### Extracted records
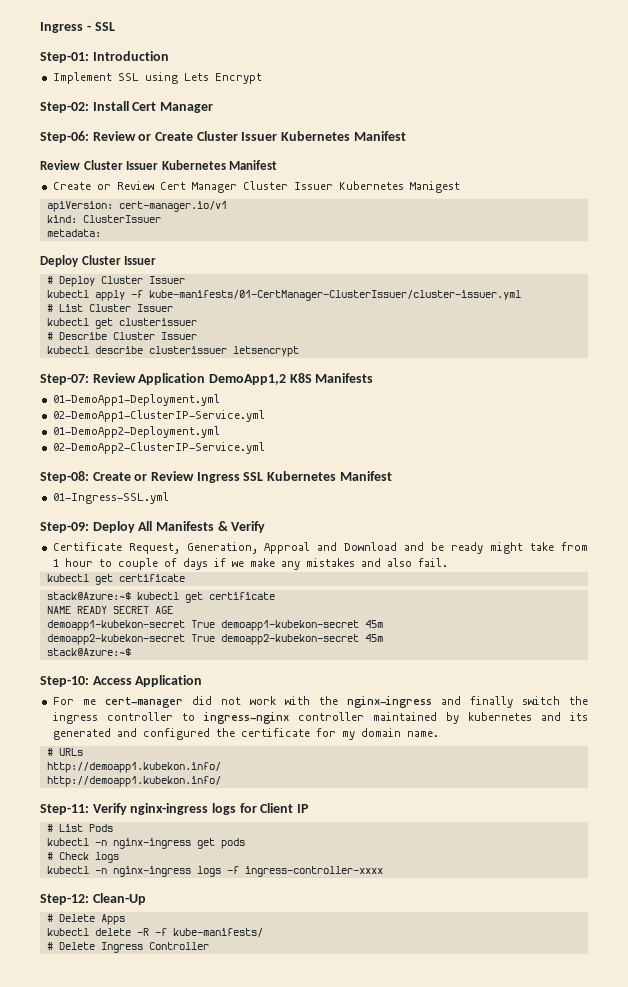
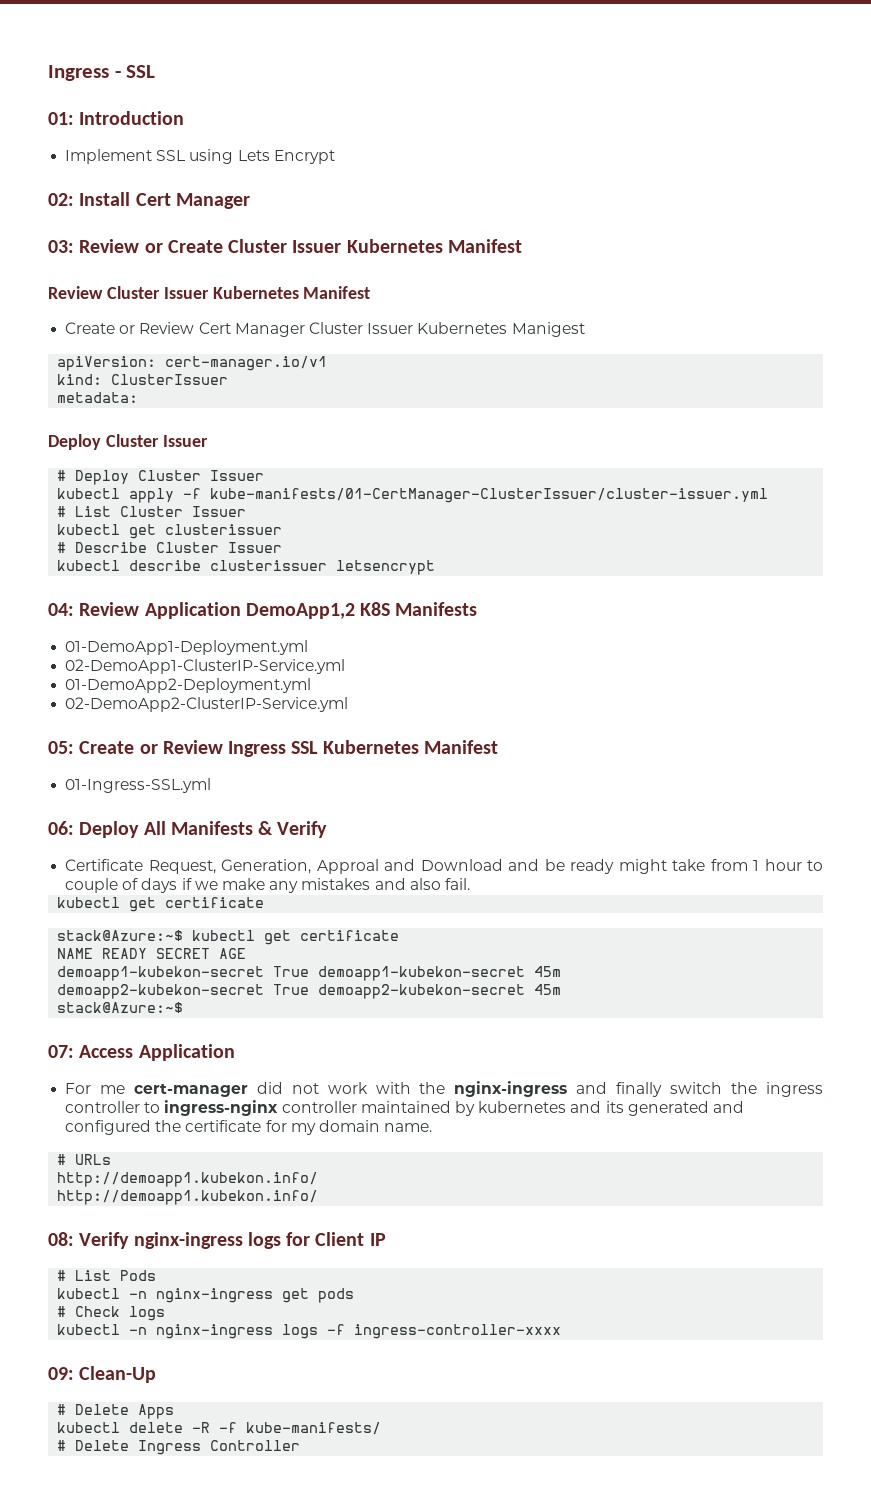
- Step-01: Introduction
+ 01: Introduction
- Step-02: Install Cert Manager
+ 02: Install Cert Manager
- Step-06: Review or Create Cluster Issuer Kubernetes Manifest
+ 03: Review or Create Cluster Issuer Kubernetes Manifest
- Step-07: Review Application DemoApp1,2 K8S Manifests
+ 04: Review Application DemoApp1,2 K8S Manifests
- Step-08: Create or Review Ingress SSL Kubernetes Manifest
+ 05: Create or Review Ingress SSL Kubernetes Manifest
- Step-09: Deploy All Manifests & Verify
+ 06: Deploy All Manifests & Verify
- Step-10: Access Application
+ 07: Access Application
- Step-11: Verify nginx-ingress logs for Client IP
+ 08: Verify nginx-ingress logs for Client IP
- Step-12: Clean-Up
+ 09: Clean-Up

### What you have to do
How many lines in the listing above contain "Create"? Answer with the number alone.

### Result
4